[Image comparison data]

┏━━

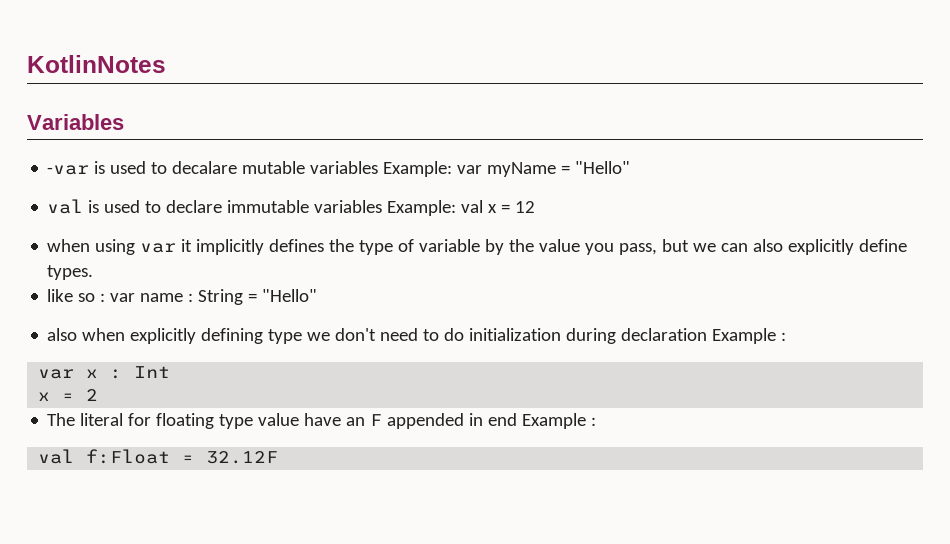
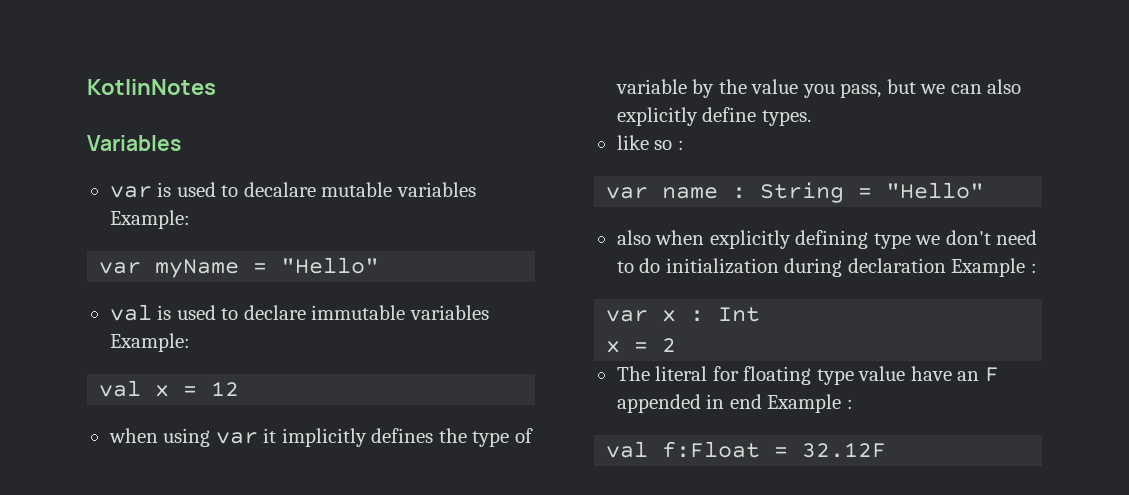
[47,165,90,175] -var -> [109,186,152,198] var
(453, 169) none -> (190, 219) //
(457, 208) none -> (190, 342) //
(106, 297) none -> (684, 145) //

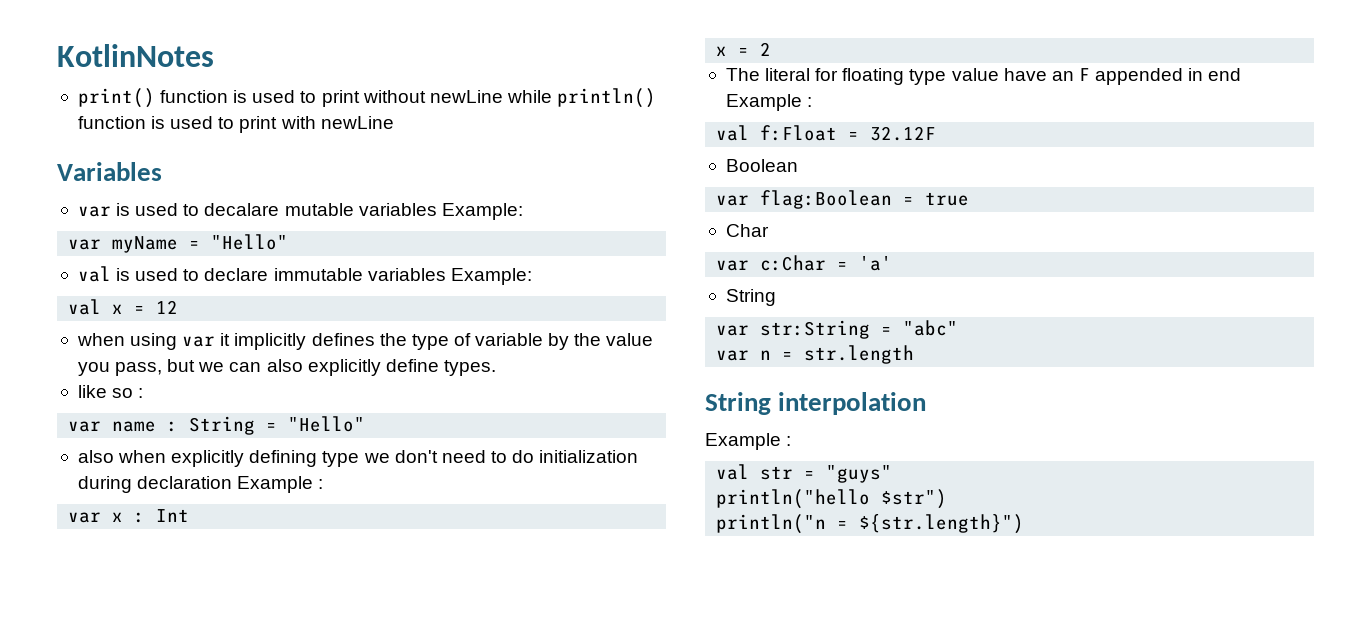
(216, 87) none -> [77,88,657,108] [77,116,394,133] // print() function is used to print without newLine while println() function is used to print with newLine
(887, 450) none -> [725,159,798,172] [716,190,970,209] [725,224,769,237] [716,255,893,271] [725,289,776,306] [716,320,959,339] [716,345,915,364] [705,392,927,415] [705,433,792,450] [716,464,893,483] [716,489,948,509] [716,514,1025,534] // Boolean // var flag:Boolean = true // Char // var c:Char = 'a' // String // var str:String = "abc" // var n = str.length // String interpolation // Example : // val str = "guys" // println("hello $str") // println("n = ${str.length}")

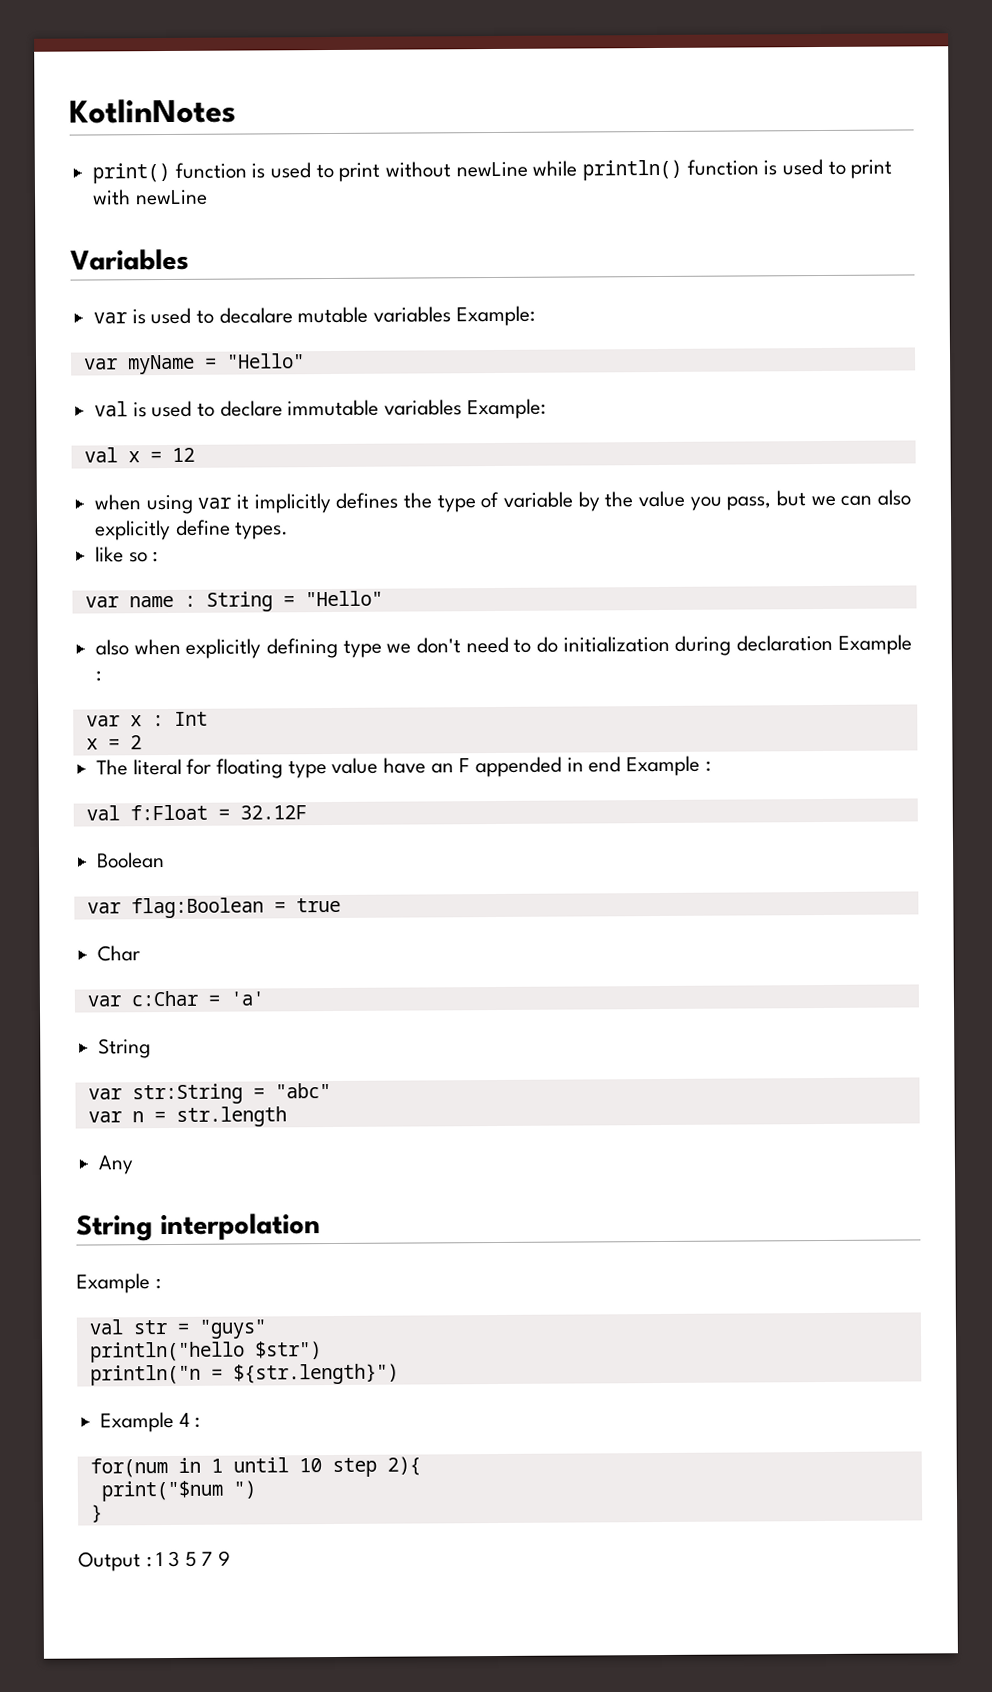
(915, 354) none -> [98,1155,134,1175] // Any
(1025, 524) none -> [100,1411,201,1433] [89,1456,421,1478] [100,1480,256,1502] [90,1504,103,1523] [78,1550,232,1572] // Example 4 : // for(num in 1 until 10 step 2){ // print("$num ") // } // Output : 1 3 5 7 9

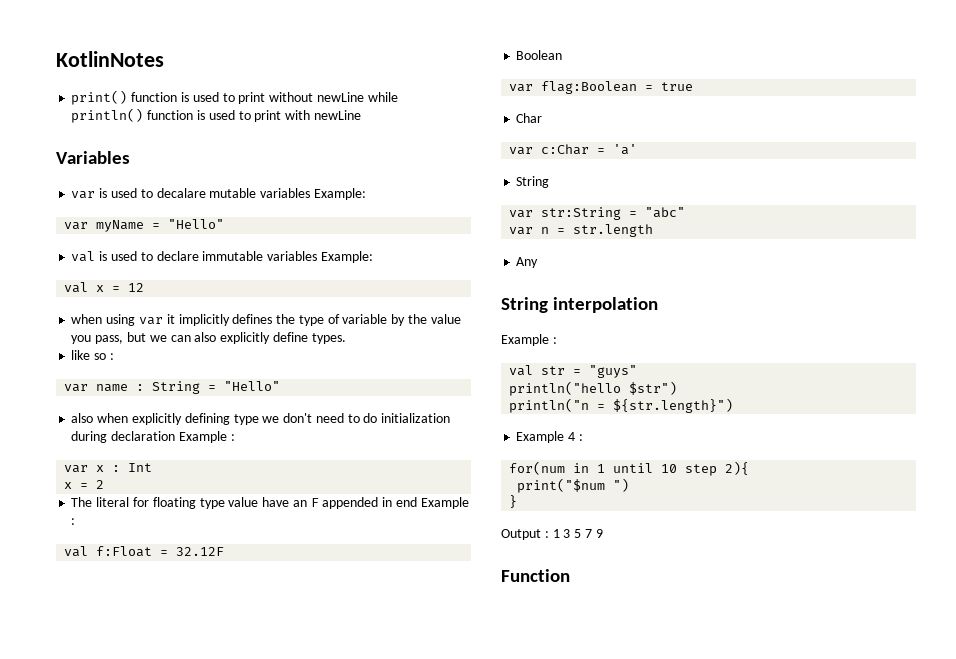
(232, 1558) none -> [501,569,570,582] // Function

┗━━

▸ **WORK ORDER**
Pictures don't belong in the copy. Transcribe every record exactly as it appears.

▸ **ANSWER TO THE EXERCISE**
[47,165,90,175] -var -> [109,186,152,198] var
(453, 169) none -> (190, 219) //
(457, 208) none -> (190, 342) //
(106, 297) none -> (684, 145) //

(216, 87) none -> [77,88,657,108] [77,116,394,133] // print() function is used to print without newLine while println() function is used to print with newLine
(887, 450) none -> [725,159,798,172] [716,190,970,209] [725,224,769,237] [716,255,893,271] [725,289,776,306] [716,320,959,339] [716,345,915,364] [705,392,927,415] [705,433,792,450] [716,464,893,483] [716,489,948,509] [716,514,1025,534] // Boolean // var flag:Boolean = true // Char // var c:Char = 'a' // String // var str:String = "abc" // var n = str.length // String interpolation // Example : // val str = "guys" // println("hello $str") // println("n = ${str.length}")

(915, 354) none -> [98,1155,134,1175] // Any
(1025, 524) none -> [100,1411,201,1433] [89,1456,421,1478] [100,1480,256,1502] [90,1504,103,1523] [78,1550,232,1572] // Example 4 : // for(num in 1 until 10 step 2){ // print("$num ") // } // Output : 1 3 5 7 9

(232, 1558) none -> [501,569,570,582] // Function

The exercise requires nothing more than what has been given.